*ABOUT THIS TASK:* Make an exact copy of each entry, leaving out every picture.

───── RECORDS TO PROCESS

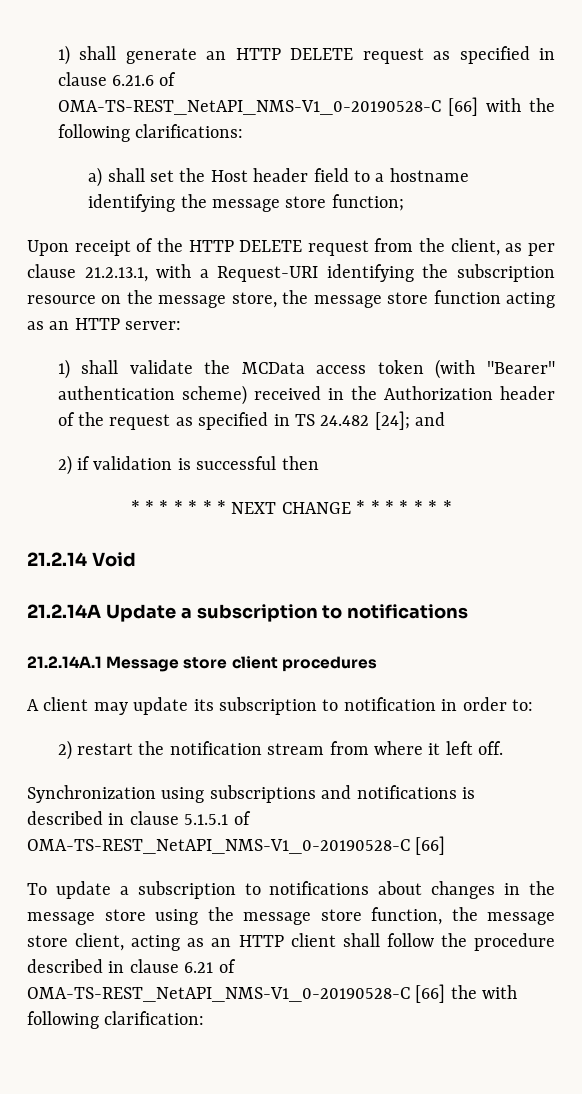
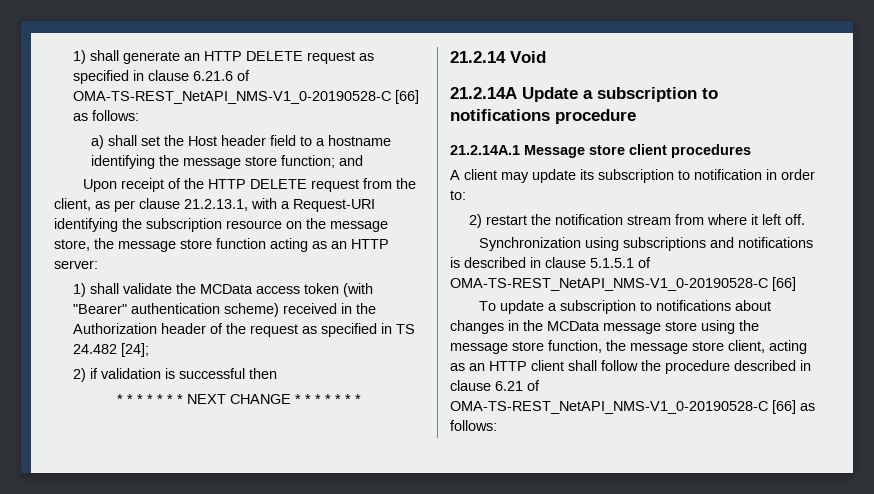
- 1) shall generate an HTTP DELETE request as specified in clause 6.21.6 of OMA-TS-REST_NetAPI_NMS-V1_0-20190528-C [66] with the following clarifications:
+ 1) shall generate an HTTP DELETE request as specified in clause 6.21.6 of OMA-TS-REST_NetAPI_NMS-V1_0-20190528-C [66] as follows:
- a) shall set the Host header field to a hostname identifying the message store function;
+ a) shall set the Host header field to a hostname identifying the message store function; and
- 1) shall validate the MCData access token (with "Bearer" authentication scheme) received in the Authorization header of the request as specified in TS 24.482 [24]; and
+ 1) shall validate the MCData access token (with "Bearer" authentication scheme) received in the Authorization header of the request as specified in TS 24.482 [24];
- 21.2.14A Update a subscription to notifications
+ 21.2.14A Update a subscription to notifications procedure
- To update a subscription to notifications about changes in the message store using the message store function, the message store client, acting as an HTTP client shall follow the procedure described in clause 6.21 of OMA-TS-REST_NetAPI_NMS-V1_0-20190528-C [66] the with following clarification:
+ To update a subscription to notifications about changes in the MCData message store using the message store function, the message store client, acting as an HTTP client shall follow the procedure described in clause 6.21 of OMA-TS-REST_NetAPI_NMS-V1_0-20190528-C [66] as follows:

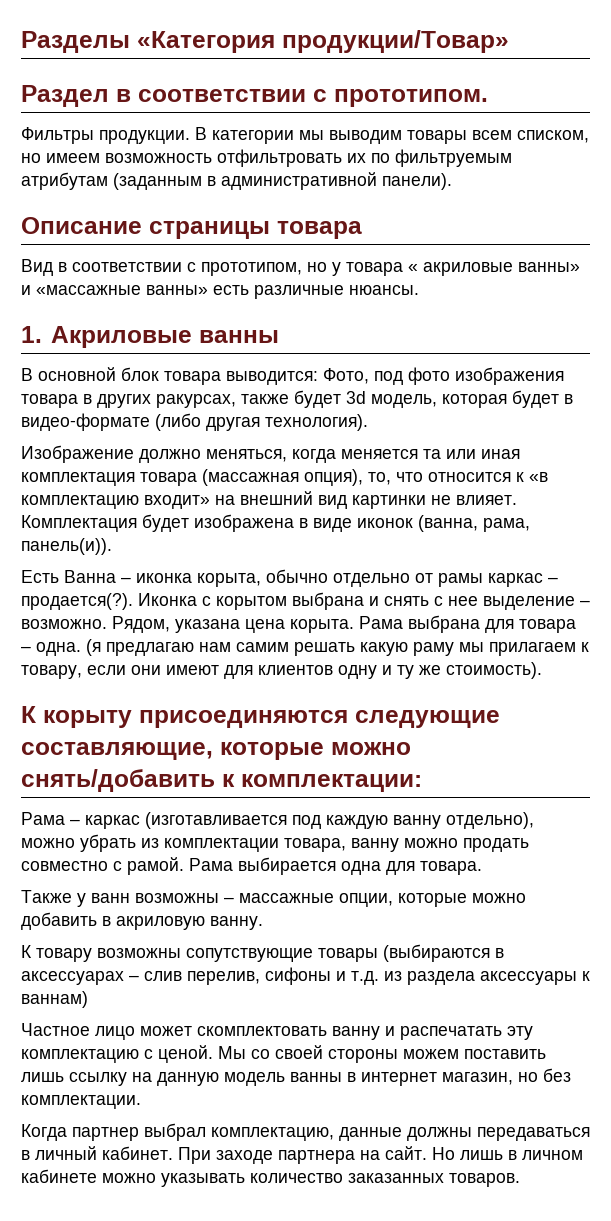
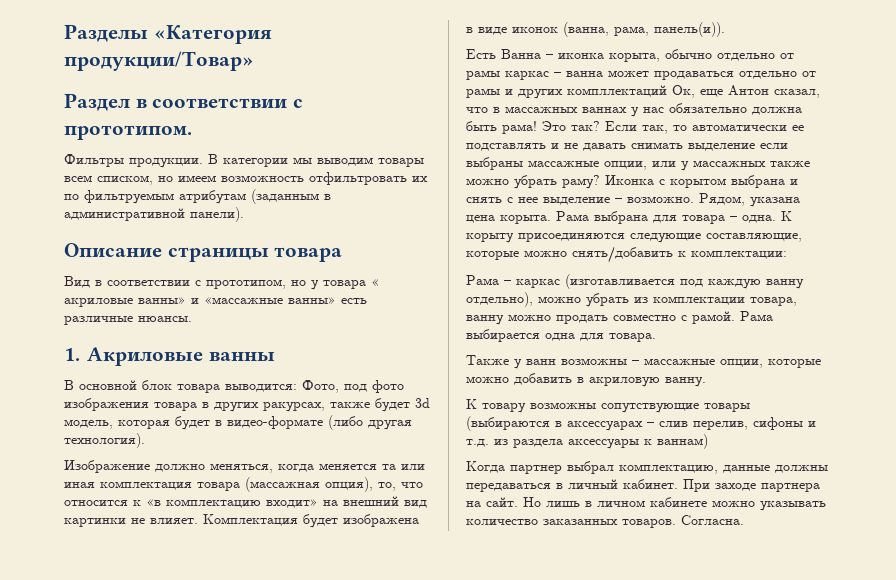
- Есть Ванна – иконка корыта, обычно отдельно от рамы каркас – продается(?).
+ Есть Ванна – иконка корыта, обычно отдельно от рамы каркас – ванна может продаваться отдельно от рамы и других компллектаций Ок, еще Антон сказал, что в массажных ваннах у нас обязательно должна быть рама! Это так? Если так, то автоматически ее подставлять и не давать снимать выделение если выбраны массажные опции, или у массажных также можно убрать раму?
- Рама выбрана для товара – одна. (я предлагаю нам самим решать какую раму мы прилагаем к товару, если они имеют для клиентов одну и ту же стоимость).
- К корыту присоединяются следующие составляющие, которые можно снять/добавить к комплектации:
+ Рама выбрана для товара – одна. К корыту присоединяются следующие составляющие, которые можно снять/добавить к комплектации:
- Частное лицо может скомплектовать ванну и распечатать эту комплектацию с ценой. Мы со своей стороны можем поставить лишь ссылку на данную модель ванны в интернет магазин, но без комплектации.
+ Согласна.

──────────

*SOLUTION TO THIS EXERCISE:*
- 1) shall generate an HTTP DELETE request as specified in clause 6.21.6 of OMA-TS-REST_NetAPI_NMS-V1_0-20190528-C [66] with the following clarifications:
+ 1) shall generate an HTTP DELETE request as specified in clause 6.21.6 of OMA-TS-REST_NetAPI_NMS-V1_0-20190528-C [66] as follows:
- a) shall set the Host header field to a hostname identifying the message store function;
+ a) shall set the Host header field to a hostname identifying the message store function; and
- 1) shall validate the MCData access token (with "Bearer" authentication scheme) received in the Authorization header of the request as specified in TS 24.482 [24]; and
+ 1) shall validate the MCData access token (with "Bearer" authentication scheme) received in the Authorization header of the request as specified in TS 24.482 [24];
- 21.2.14A Update a subscription to notifications
+ 21.2.14A Update a subscription to notifications procedure
- To update a subscription to notifications about changes in the message store using the message store function, the message store client, acting as an HTTP client shall follow the procedure described in clause 6.21 of OMA-TS-REST_NetAPI_NMS-V1_0-20190528-C [66] the with following clarification:
+ To update a subscription to notifications about changes in the MCData message store using the message store function, the message store client, acting as an HTTP client shall follow the procedure described in clause 6.21 of OMA-TS-REST_NetAPI_NMS-V1_0-20190528-C [66] as follows:

- Есть Ванна – иконка корыта, обычно отдельно от рамы каркас – продается(?).
+ Есть Ванна – иконка корыта, обычно отдельно от рамы каркас – ванна может продаваться отдельно от рамы и других компллектаций Ок, еще Антон сказал, что в массажных ваннах у нас обязательно должна быть рама! Это так? Если так, то автоматически ее подставлять и не давать снимать выделение если выбраны массажные опции, или у массажных также можно убрать раму?
- Рама выбрана для товара – одна. (я предлагаю нам самим решать какую раму мы прилагаем к товару, если они имеют для клиентов одну и ту же стоимость).
- К корыту присоединяются следующие составляющие, которые можно снять/добавить к комплектации:
+ Рама выбрана для товара – одна. К корыту присоединяются следующие составляющие, которые можно снять/добавить к комплектации:
- Частное лицо может скомплектовать ванну и распечатать эту комплектацию с ценой. Мы со своей стороны можем поставить лишь ссылку на данную модель ванны в интернет магазин, но без комплектации.
+ Согласна.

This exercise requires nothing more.